Georgia's defense under Grantham finished the 2011 season ranked 5th nationally in total defense, 10th in pass defense and 11th in rush defense. They also finished 2nd in the SEC in sacks (34), tackles for loss (94) and turnovers forced (29). In 2012, despite falling to 32nd nationally in total defense, the unit was revered as one of the top in the country as the team finished the season 12–2, winning the Eastern Division of the SEC. Grantham's defense had some of the top talent in the country with playmakers at every position including linebackers Jarvis Jones and Alec Ogletree, defensive linemen John Jenkins and Kwame Geathers, cornerback Sanders Commings, and All-American free safety Bacarri Rambo. Jones was Grantham's star player and was once again a consensus All-American in 2012, finishing the regular season leading the nation in tackles for loss, and 3rd in sacks.

Grantham is perhaps most famous for giving University of Florida kicker, Chas Henry, the "choke" sign as Henry lined up for the winning kick in the 2010 Florida-Georgia game. Grantham also was shown on TV in a confrontation with Vanderbilt coach James Franklin after the 2011 Vandy game. He later acknowledged that his actions embarrassed the university and were "unfortunate". Neither coach apologized to the other.

Under him Georgia defense finished No. 45 in the nation in the 2013–2014 season. It was the lowest the Bulldogs finished during Grantham's four-year tenure.

===Louisville Cardinals===
In 2014 Grantham was hired by Bobby Petrino to be his defensive coordinator at the University of Louisville. He was given a five-year guaranteed contract worth $1 million per year.

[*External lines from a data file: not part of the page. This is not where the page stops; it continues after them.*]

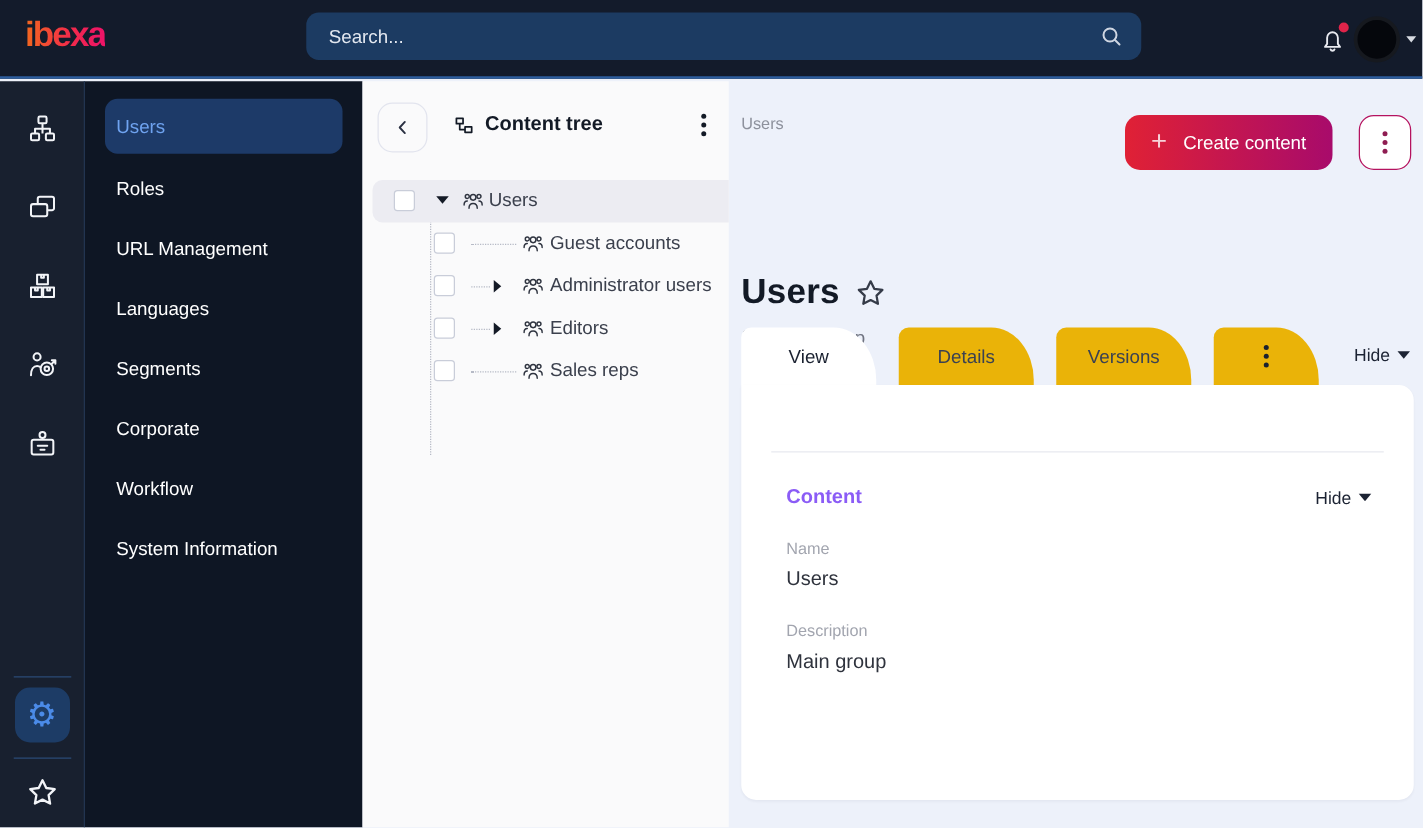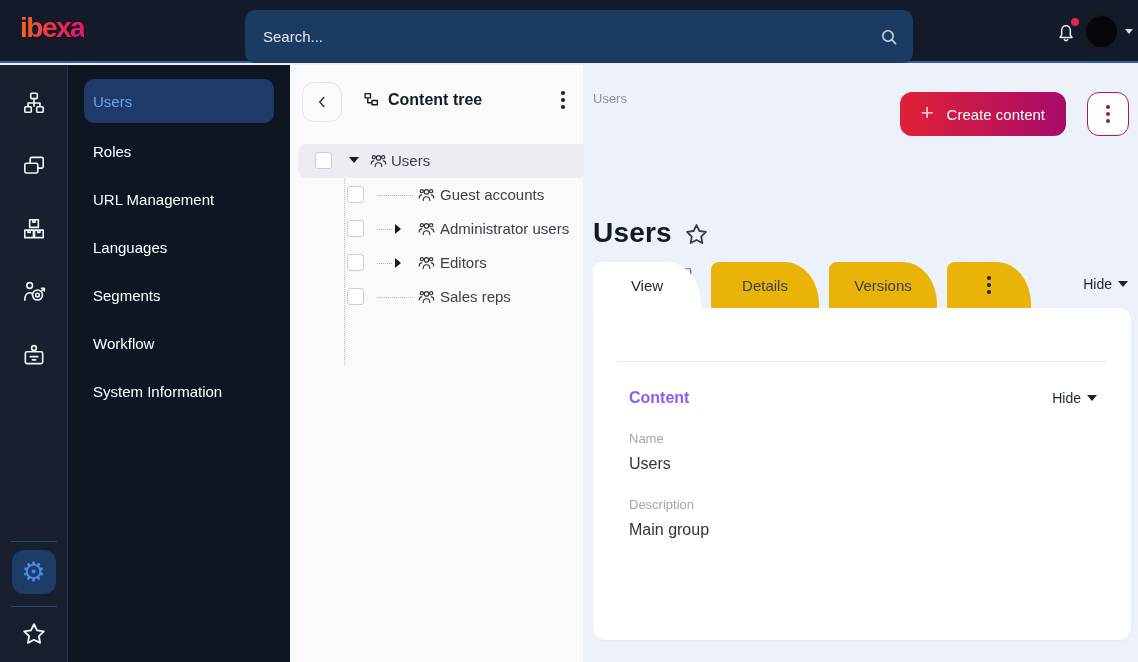"Search..." .search { height: 53px -> 38px }
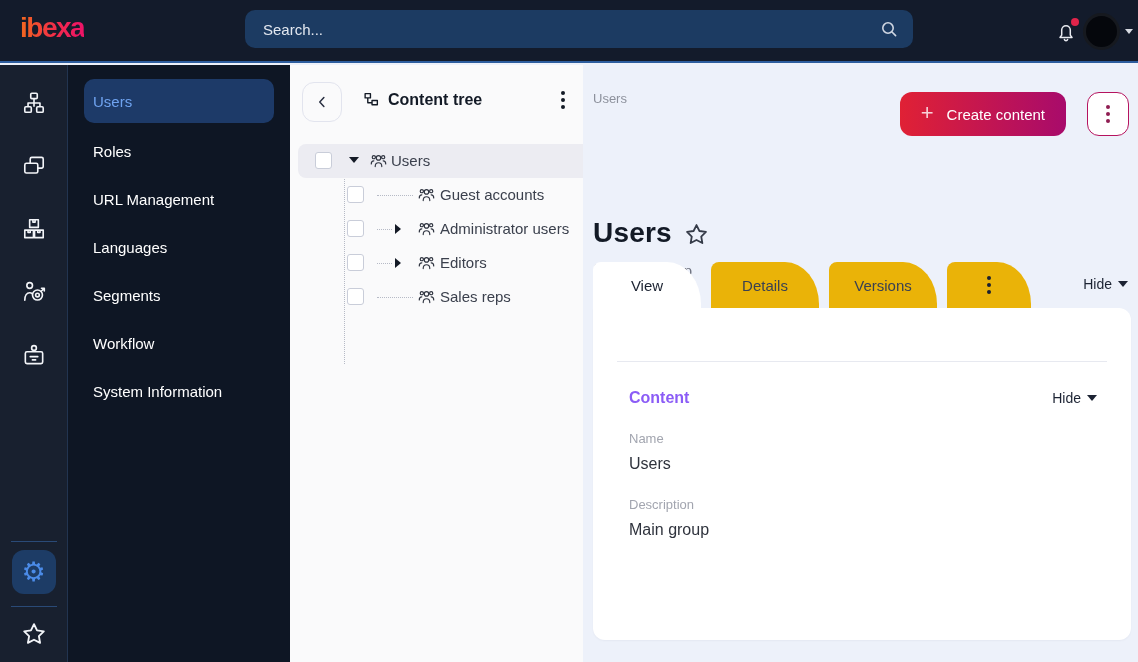"Content tree" .tree-title { align-items: flex-start -> center }
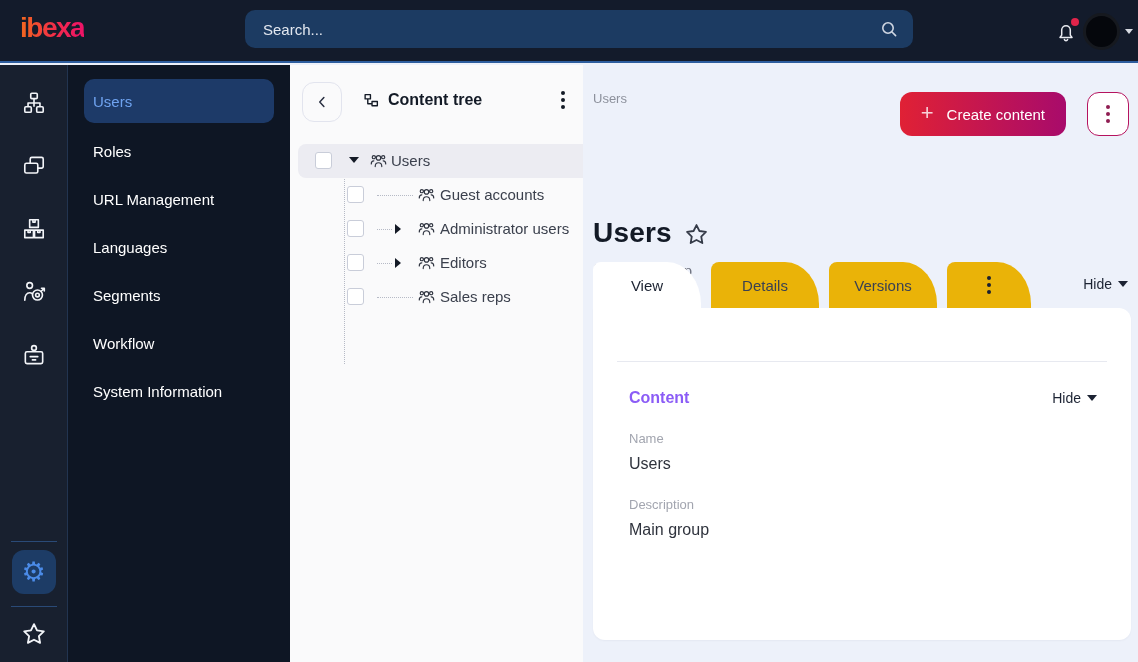"View" .tab-strip { gap: 10px -> 18px }
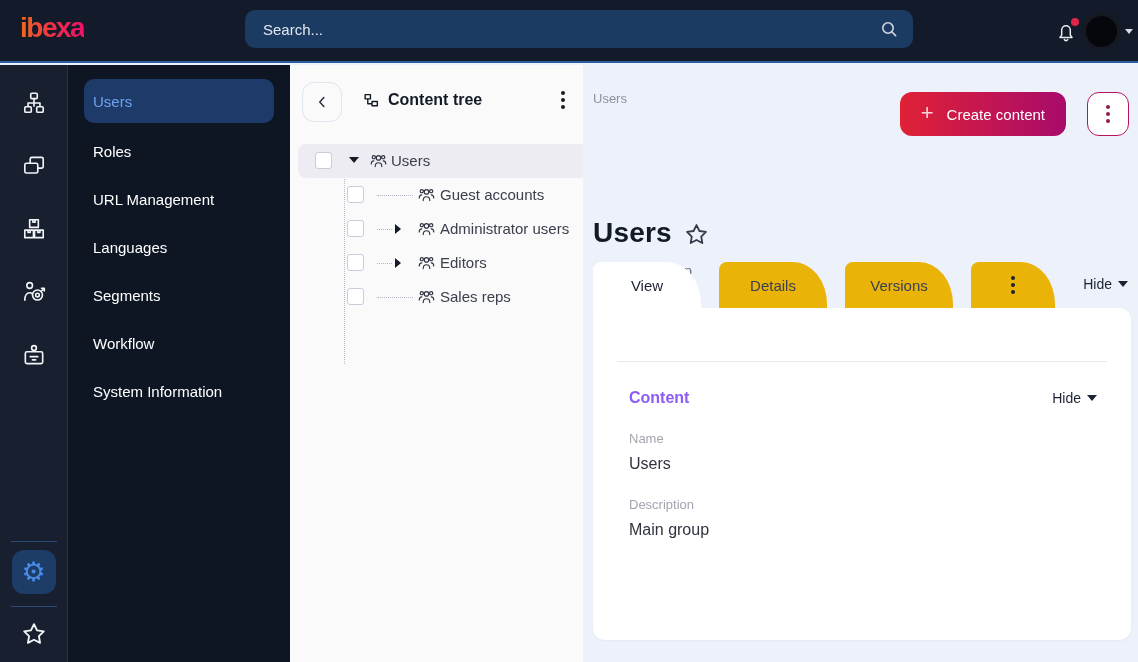"Corporate" div.menu-item { html: none -> <div>Corporate</div> }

===Mississippi State Bulldogs ===
In 2017 Grantham was hired by Dan Mullen to be the defensive coordinator at Mississippi State University. He was given a multi-year deal, with financial details not disclosed. Ironically, Grantham's predecessor at Mississippi State, Peter Sirmon, was hired to be defensive coordinator at the University of Louisville.

=== Florida Gators ===
On November 30, 2017, Mullen officially hired Grantham to be his defensive coordinator at Florida. Grantham had previously served as Mullen's defensive coordinator at Mississippi State during the 2017 season. In his first year at Florida, the Gators finished 28th in total defense nationally and 5th in the SEC. In February 2019, the Cincinnati Bengals zeroed in on Grantham to be their next defensive coordinator. Grantham ultimately rejected the Bengals' offer and decided to stay at Florida. Following his decision, Grantham received a contract extension and pay raise which made him one of the highest paid assistant coaches in college football. On November 7, 2021, Todd Grantham was let go by head coach Dan Mullen following a 40–17 loss to South Carolina.

===Alabama ===
In February 2022, Grantham agreed to joined Nick Saban's staff at Alabama as a defensive analyst.

===New Orleans Saints===
On February 3, 2023, the New Orleans Saints hired Grantham as their defensive line coach.

After extensive internal criticism, Grantham was demoted from defensive line coach to a team advisor in November 2024. Eight-time Pro Bowl defensive lineman Cam Jordan described Grantham as "the worst D-line coach I've ever had."

===Oklahoma State===
On December 9, 2024, Oklahoma State hired Grantham to serve as their defensive coordinator.

=== UAB ===
On December 30, 2025, Grantham was hired to serve as the defensive coordinator for the UAB Blazers under head coach Alex Mortensen.